As Scrum Masters or Agile-Lean leaders, we sometimes like to bring our work home, or so we think. What if we visualised the work we needed to get done at home every week? We’ve probably experimented with kanban boards on our kitchen walls/fridges, to-do lists for things to do around the house, in the garden and so on. I’ve tried it, successfully many times, but I could never sustain it.
I then came across Personal Agility, on the recommendation of Lyssa Adkins. Five weeks later, I was hooked. To make it sustainable, the big differences for me lay in what needed to happen at the start, and what happened after the work was done.
The difference in the beginning
Before diving into the process of applying personal agility, the system needs you to take some time to think about why you would want to apply/use Personal Agility. As agile coaches, we ask that question of organisations we work with. Why do organisations want to be agile? What’s in it for them, what are their motivating factors? It only makes sense that we should ask these questions of ourselves. Be prepared to be surprised by your answers.
What are the 3-4 things that are most important to you?
Again, with our teams and for the products we build, we ask the same question.

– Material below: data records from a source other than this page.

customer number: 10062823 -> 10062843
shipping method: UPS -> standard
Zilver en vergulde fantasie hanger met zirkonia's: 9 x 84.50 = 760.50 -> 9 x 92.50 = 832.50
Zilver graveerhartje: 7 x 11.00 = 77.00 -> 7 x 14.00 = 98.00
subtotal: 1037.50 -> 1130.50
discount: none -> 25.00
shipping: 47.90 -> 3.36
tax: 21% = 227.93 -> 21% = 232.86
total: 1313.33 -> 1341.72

What is the next most important thing for the team to work on? When the team have a product vision, this also becomes a very easy question to answer. Similarly, once we know why we want to apply personal agility to our lives, the question of what are the 3-4 most important things becomes quite easy to answer.

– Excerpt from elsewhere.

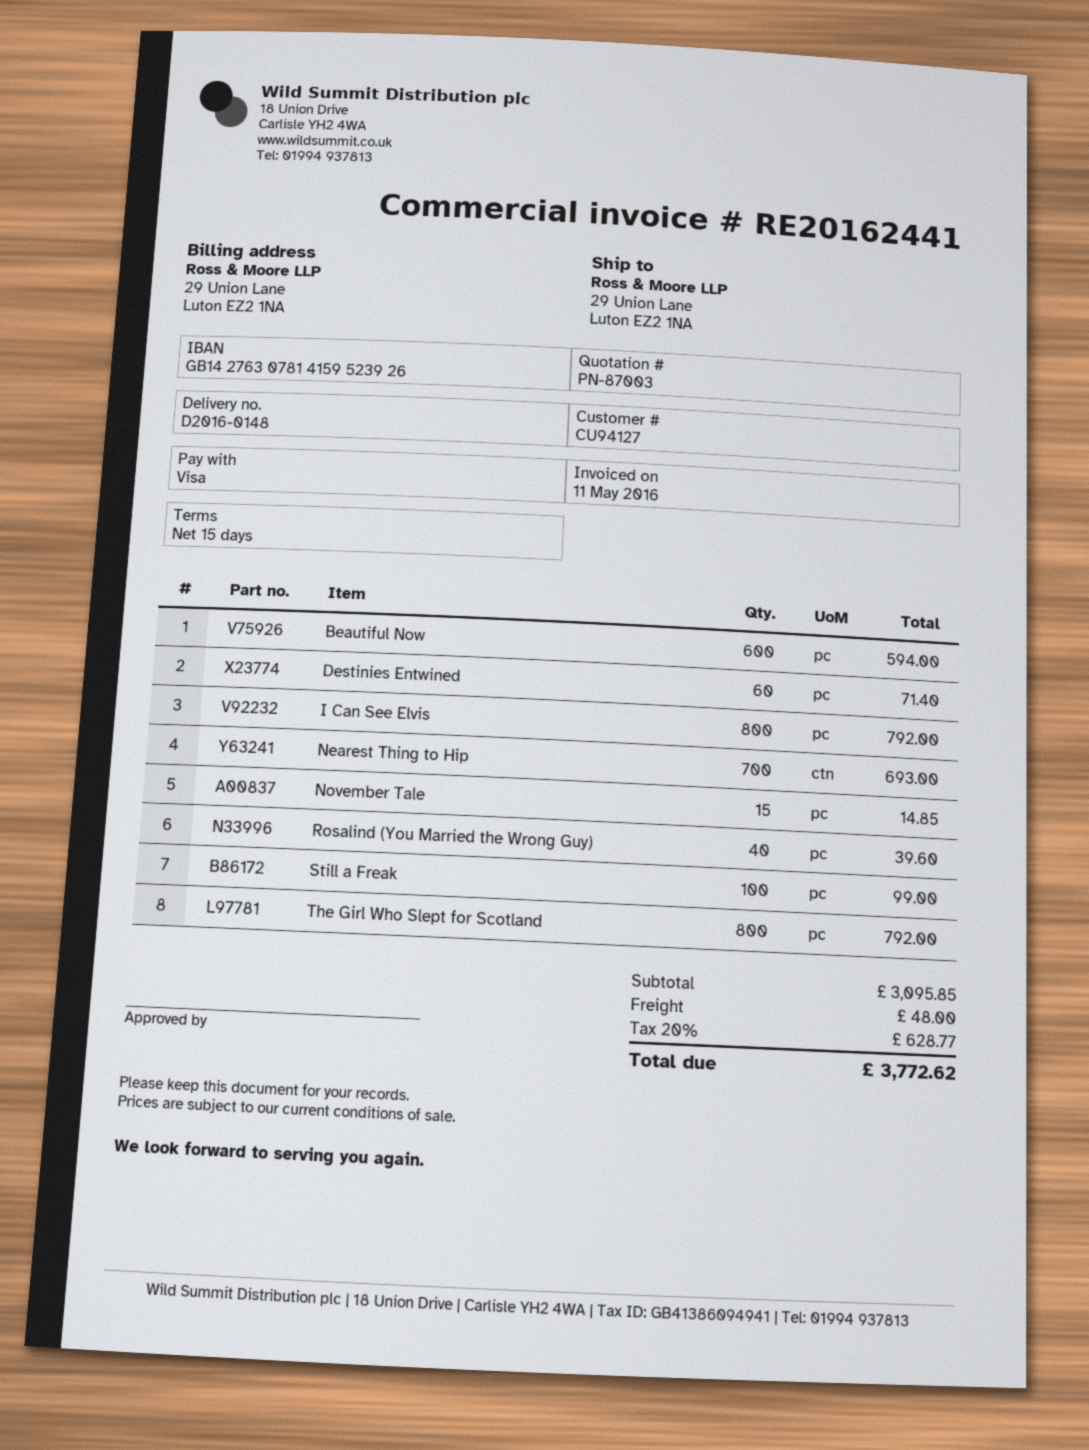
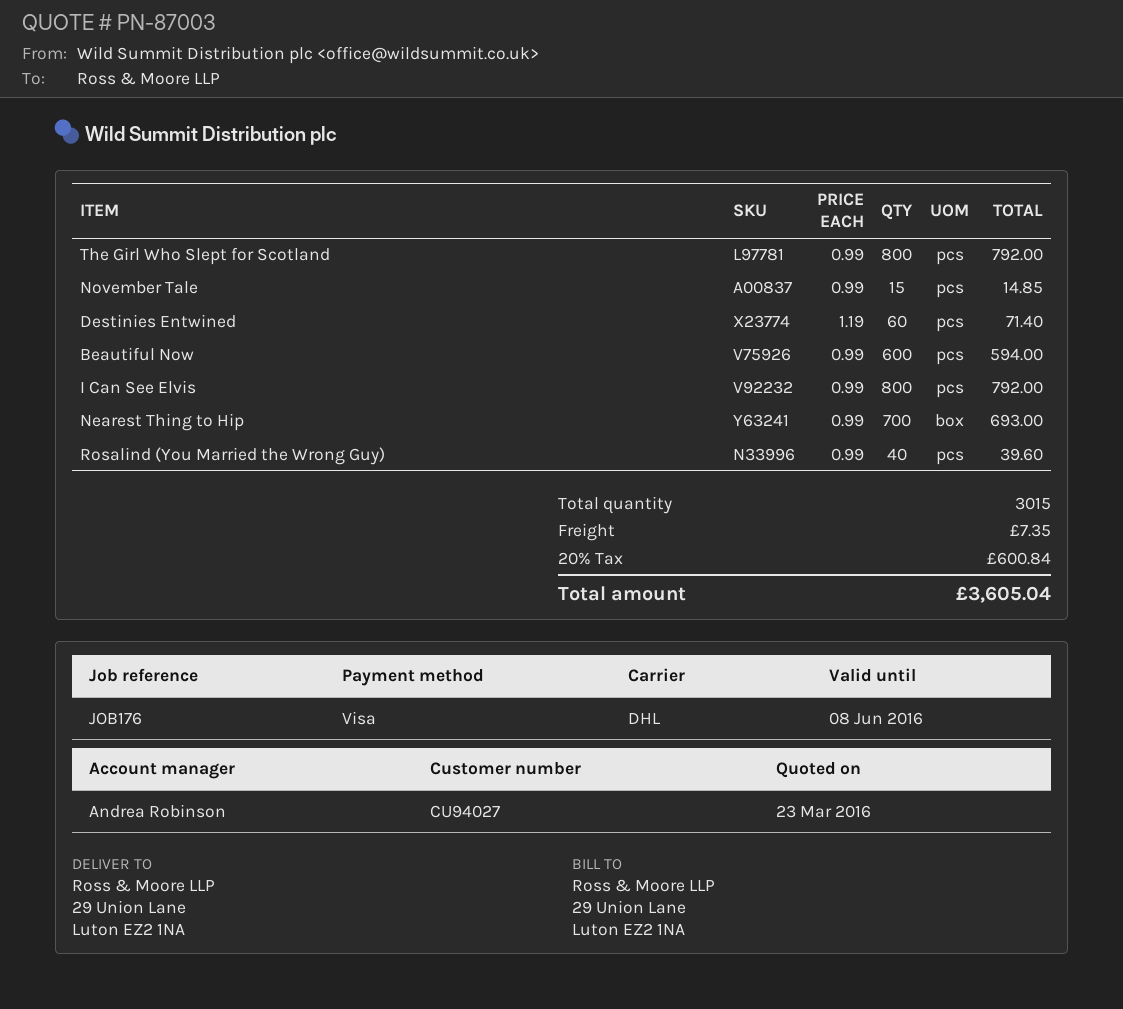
customer number: CU94127 -> CU94027
Still a Freak: 100 for 99.00 -> none
shipping: 48.00 -> 7.35
tax: 20% = 628.77 -> 20% = 600.84
total: 3772.62 -> 3605.04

In my experience, I have seen a marked difference between how teams perform when they have understood the vision for the product and their purpose and role in that vision. It creates alignment amongst the team and between the team and the wider organisation.

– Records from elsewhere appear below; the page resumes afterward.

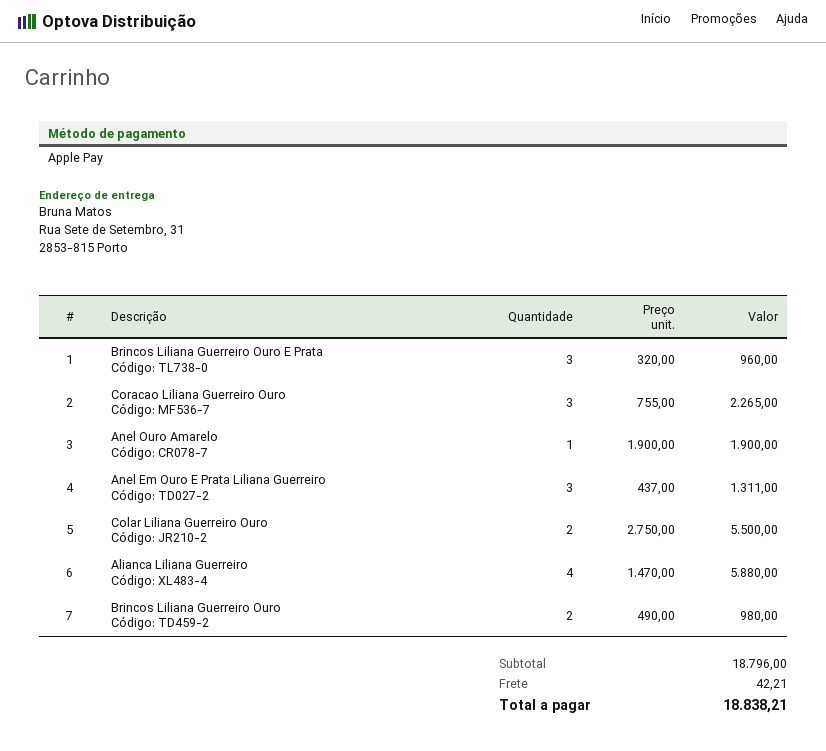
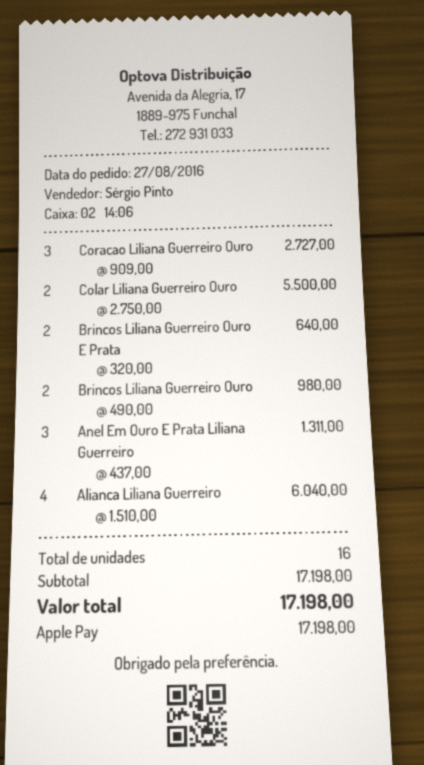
Brincos Liliana Guerreiro Ouro E Prata: 3 x 320.00 = 960.00 -> 2 x 320.00 = 640.00
Coracao Liliana Guerreiro Ouro: 3 x 755.00 = 2265.00 -> 3 x 909.00 = 2727.00
Anel Ouro Amarelo: 1 x 1900.00 = 1900.00 -> none
Alianca Liliana Guerreiro: 4 x 1470.00 = 5880.00 -> 4 x 1510.00 = 6040.00
subtotal: 18796.00 -> 17198.00
shipping: 42.21 -> none
total: 18838.21 -> 17198.00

By asking the same questions of ourselves, it creates an internal alignment (and much more) within ourselves. Creating this internal alignment laid a foundation that turned out to be one of the biggest factors in ensuring that I continued to follow and apply the process. It makes you ‘buy-in’ to yourself and what you want to accomplish. What you see below is what came through for me. 6 months later, it still rings very true.
Another big difference lay in what I did at the end of the week, or after the work was finished. That is a story for another time and a different blog post.
At the time of writing this blog, I am into Week 25 of following the Personal Agility System. Torsten and I are going to speak about it at Agile Tour in Dublin, having already spoken in Vienna. We are going to co-facilitate an online cohort with Maria Matarelli, co-founder of the Personal Agility System. It is with both honour and joy, that I look forward to sharing this work with the world.